Wine of the Week: Leeuwin Estate Riesling 2006

Leewin Reisling

Finally back from a wonderful trip to Italy over the last two weeks, I am trying to settle into the New York scene. I was helped along by the discovery of a wonderful wine thanks to Tracy Ellen Kamens – friend and wine colleague – and her husband Jared. The wine in question was the Leeuvin Estate Riesling from the 2006 vintage.

I had never heard of this winery from the Margaret River area in Western Australia. I am sorry it has taken me so long to find out about the winery which was created thanks to the help of Robert Mondavi in the mid-1970s. According to their website, the particular micro climate on an isolated stretch of land and the soils in the vineyard are to be credited with creating these beautiful wines. Just six kilometers from the ocean, the vineyards tend to be parasite-free and well-ventilated as well as having the coveted gravelly soil so many winemakers look for to produce age-worthy wines.

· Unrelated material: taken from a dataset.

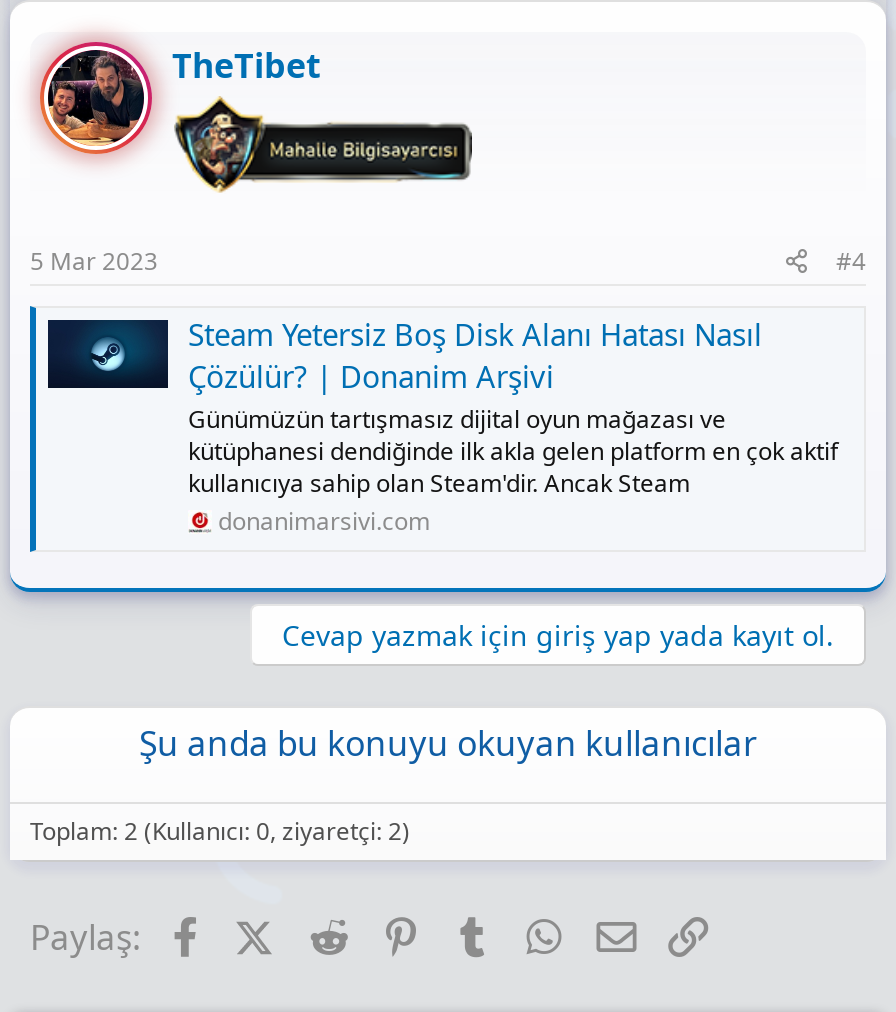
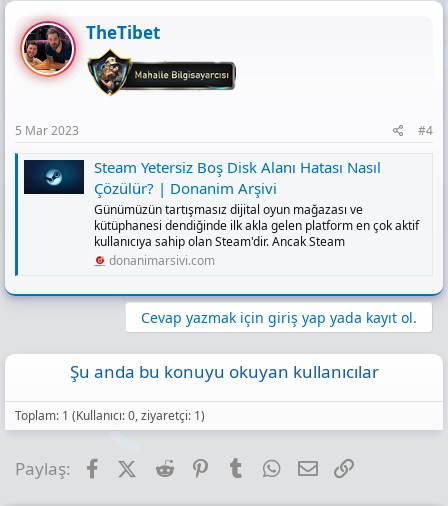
- Toplam: 2 (Kullanıcı: 0, ziyaretçi: 2)
+ Toplam: 1 (Kullanıcı: 0, ziyaretçi: 1)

I think this winery has certainly succeeded in its quest to produce wines with longevity. The wine had beautiful, floral notes with stone fruit aromas and flavors. There was also a very strong note of petrol which you get in good quality riesling from gravelly regions. I had no idea that Western Australia produced such great riesling or that at least one producer does. I visited Australia back in 1999 but never made it to the western part of the continent. I am excited to have a further reason to visit the Western part of the country. I found the wine at a variety of stores throughout the country, with different vintages selling for around $18, well worth it in my book.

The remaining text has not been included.